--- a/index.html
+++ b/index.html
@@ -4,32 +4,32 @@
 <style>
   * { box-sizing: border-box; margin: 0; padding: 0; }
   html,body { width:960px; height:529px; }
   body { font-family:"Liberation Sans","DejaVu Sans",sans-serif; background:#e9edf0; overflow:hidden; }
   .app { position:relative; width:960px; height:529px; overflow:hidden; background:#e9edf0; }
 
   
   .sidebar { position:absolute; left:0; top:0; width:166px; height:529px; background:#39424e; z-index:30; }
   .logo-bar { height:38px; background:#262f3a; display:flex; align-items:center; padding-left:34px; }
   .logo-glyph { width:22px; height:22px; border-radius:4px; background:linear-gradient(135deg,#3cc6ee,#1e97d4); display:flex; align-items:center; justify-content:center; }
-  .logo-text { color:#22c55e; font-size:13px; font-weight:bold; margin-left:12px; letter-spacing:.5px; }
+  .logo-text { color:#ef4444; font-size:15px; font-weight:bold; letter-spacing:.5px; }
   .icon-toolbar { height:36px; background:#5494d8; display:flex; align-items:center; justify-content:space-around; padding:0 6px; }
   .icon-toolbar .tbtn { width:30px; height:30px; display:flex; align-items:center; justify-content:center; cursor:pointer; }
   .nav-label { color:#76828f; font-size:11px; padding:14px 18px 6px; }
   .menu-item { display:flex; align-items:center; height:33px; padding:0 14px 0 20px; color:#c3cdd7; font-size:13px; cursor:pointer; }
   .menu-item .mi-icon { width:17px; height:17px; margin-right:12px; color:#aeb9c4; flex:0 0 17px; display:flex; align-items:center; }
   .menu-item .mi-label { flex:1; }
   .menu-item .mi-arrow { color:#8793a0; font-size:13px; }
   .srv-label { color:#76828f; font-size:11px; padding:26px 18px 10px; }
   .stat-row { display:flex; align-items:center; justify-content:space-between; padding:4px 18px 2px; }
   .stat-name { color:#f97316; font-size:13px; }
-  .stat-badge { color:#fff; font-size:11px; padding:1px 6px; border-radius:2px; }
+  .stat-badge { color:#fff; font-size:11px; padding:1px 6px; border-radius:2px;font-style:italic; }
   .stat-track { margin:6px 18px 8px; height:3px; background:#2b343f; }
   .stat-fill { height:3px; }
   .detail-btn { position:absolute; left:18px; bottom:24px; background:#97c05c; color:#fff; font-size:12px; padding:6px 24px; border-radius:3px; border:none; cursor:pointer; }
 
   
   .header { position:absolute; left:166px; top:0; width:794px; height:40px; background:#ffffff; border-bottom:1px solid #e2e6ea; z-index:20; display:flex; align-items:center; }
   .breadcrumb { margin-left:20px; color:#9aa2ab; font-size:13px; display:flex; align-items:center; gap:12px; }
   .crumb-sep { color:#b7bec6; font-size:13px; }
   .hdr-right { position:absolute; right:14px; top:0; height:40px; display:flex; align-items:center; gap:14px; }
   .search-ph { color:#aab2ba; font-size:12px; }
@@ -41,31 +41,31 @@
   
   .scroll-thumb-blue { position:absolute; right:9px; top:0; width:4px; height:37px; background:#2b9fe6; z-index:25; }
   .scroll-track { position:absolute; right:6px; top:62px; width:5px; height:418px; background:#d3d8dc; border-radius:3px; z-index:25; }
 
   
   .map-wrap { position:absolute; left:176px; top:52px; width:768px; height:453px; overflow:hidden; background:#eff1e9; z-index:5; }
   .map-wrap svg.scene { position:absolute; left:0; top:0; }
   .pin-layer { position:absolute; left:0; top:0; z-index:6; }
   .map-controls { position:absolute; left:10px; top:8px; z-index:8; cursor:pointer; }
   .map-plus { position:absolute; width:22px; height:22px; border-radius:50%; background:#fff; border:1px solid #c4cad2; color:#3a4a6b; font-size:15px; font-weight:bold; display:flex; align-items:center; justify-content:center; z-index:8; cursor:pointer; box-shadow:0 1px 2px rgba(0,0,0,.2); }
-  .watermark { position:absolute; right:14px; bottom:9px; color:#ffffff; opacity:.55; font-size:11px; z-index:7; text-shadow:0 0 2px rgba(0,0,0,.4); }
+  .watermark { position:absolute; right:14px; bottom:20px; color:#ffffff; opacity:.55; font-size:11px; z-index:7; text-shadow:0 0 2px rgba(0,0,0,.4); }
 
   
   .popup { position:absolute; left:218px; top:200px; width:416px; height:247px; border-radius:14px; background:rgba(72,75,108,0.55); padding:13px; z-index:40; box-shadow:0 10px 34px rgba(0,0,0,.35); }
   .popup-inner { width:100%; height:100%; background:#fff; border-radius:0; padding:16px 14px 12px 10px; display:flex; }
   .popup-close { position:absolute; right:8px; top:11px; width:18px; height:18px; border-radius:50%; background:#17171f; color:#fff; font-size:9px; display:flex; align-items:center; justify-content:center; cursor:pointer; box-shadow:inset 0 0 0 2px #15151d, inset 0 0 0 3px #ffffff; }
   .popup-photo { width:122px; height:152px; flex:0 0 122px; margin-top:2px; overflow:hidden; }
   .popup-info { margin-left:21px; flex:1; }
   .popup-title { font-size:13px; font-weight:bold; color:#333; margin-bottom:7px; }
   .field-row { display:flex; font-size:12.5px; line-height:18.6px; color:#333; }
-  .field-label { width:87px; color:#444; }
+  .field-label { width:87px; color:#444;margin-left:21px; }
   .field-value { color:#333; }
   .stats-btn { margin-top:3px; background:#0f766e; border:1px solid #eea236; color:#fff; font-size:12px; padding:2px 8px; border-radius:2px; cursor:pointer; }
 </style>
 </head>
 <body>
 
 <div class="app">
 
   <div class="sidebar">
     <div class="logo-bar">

...

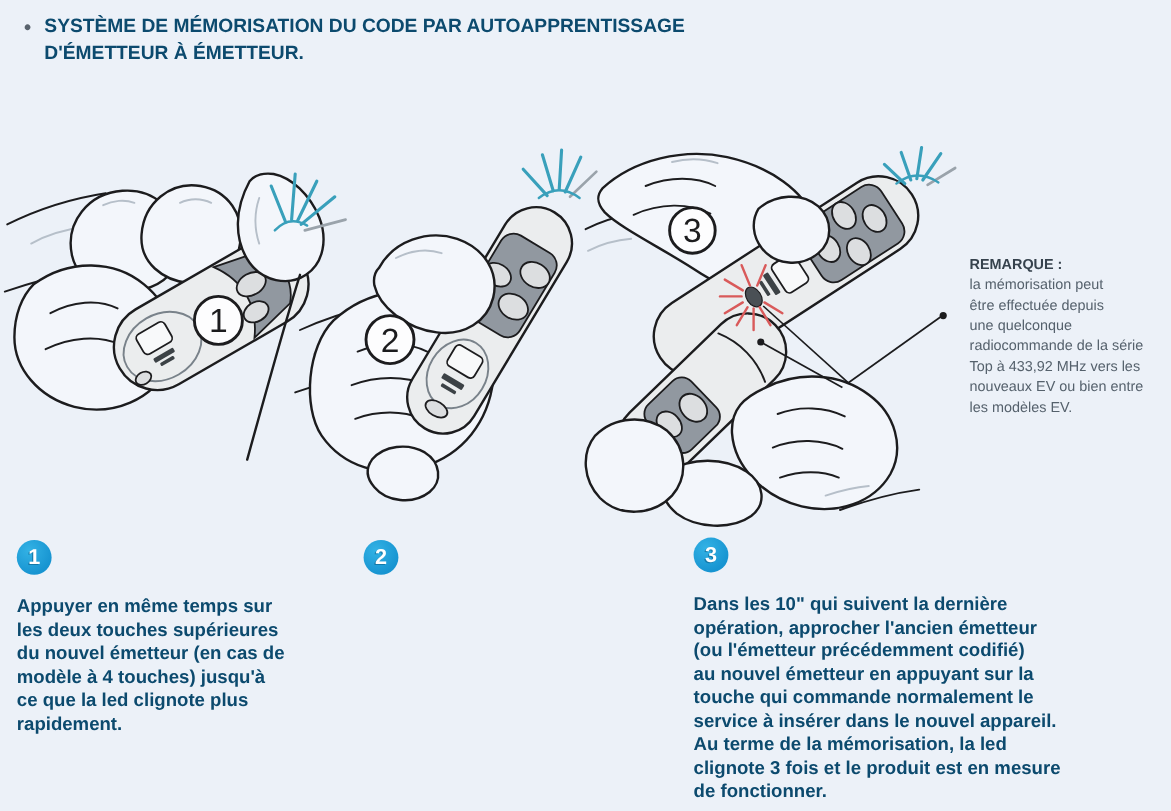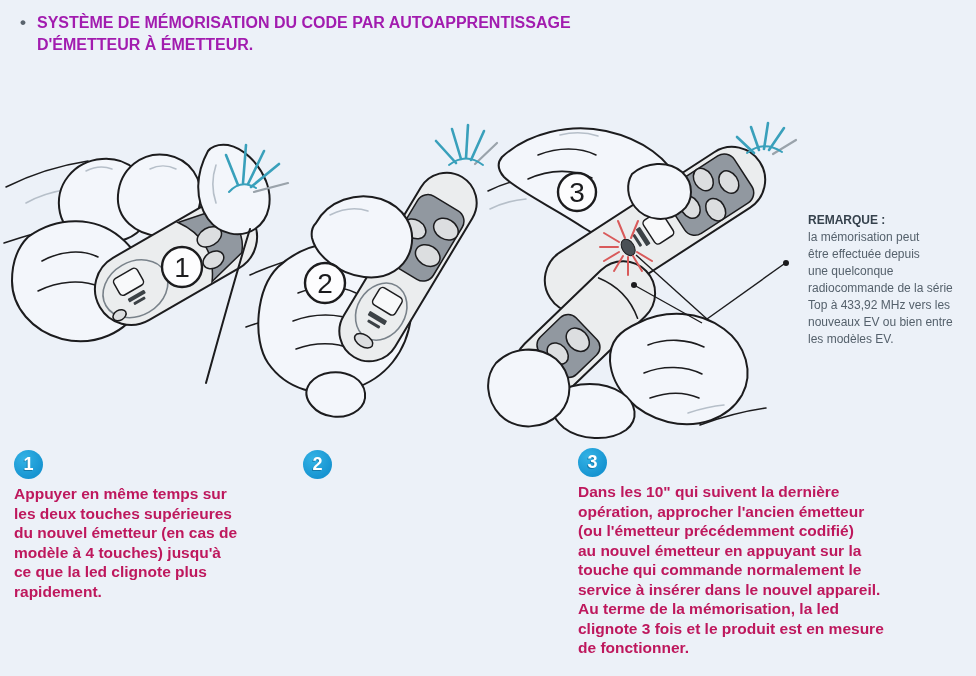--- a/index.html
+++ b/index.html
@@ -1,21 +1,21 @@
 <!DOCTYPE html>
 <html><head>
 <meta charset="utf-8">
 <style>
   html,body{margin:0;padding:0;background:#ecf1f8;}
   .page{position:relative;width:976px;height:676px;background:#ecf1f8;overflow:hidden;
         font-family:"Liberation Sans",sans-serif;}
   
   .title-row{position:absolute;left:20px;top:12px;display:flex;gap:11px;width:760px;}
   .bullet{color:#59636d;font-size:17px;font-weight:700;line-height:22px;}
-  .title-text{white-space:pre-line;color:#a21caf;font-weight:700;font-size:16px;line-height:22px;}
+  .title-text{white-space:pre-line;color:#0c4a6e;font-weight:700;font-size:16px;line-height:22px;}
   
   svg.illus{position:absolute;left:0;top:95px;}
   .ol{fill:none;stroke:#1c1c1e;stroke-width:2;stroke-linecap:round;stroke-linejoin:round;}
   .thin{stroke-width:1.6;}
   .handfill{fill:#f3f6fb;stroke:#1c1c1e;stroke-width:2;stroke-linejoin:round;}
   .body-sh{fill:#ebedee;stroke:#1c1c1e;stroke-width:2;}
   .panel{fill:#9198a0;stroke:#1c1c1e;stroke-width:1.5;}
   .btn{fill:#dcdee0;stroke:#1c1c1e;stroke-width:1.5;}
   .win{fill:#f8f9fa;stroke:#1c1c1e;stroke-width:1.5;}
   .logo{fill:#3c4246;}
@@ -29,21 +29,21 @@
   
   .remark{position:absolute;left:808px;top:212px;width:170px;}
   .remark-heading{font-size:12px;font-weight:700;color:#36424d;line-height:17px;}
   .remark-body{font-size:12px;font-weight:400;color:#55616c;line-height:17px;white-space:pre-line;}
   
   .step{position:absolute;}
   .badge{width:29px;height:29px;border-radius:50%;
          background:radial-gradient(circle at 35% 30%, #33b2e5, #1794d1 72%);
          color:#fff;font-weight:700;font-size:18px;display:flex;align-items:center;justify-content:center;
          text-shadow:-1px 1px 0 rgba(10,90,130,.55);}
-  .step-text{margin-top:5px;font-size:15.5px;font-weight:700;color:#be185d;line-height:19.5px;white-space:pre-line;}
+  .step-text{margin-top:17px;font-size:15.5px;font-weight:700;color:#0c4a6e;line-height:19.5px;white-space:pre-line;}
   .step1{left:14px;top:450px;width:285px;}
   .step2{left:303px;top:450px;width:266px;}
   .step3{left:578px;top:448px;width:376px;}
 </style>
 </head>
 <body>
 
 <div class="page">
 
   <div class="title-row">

EXERCISE REQUIREMENTS: Scan the entries above for the word "toolbar". Report the lines that hold it.

RESULT:
   .icon-toolbar { height:36px; background:#5494d8; display:flex; align-items:center; justify-content:space-around; padding:0 6px; }
   .icon-toolbar .tbtn { width:30px; height:30px; display:flex; align-items:center; justify-content:center; cursor:pointer; }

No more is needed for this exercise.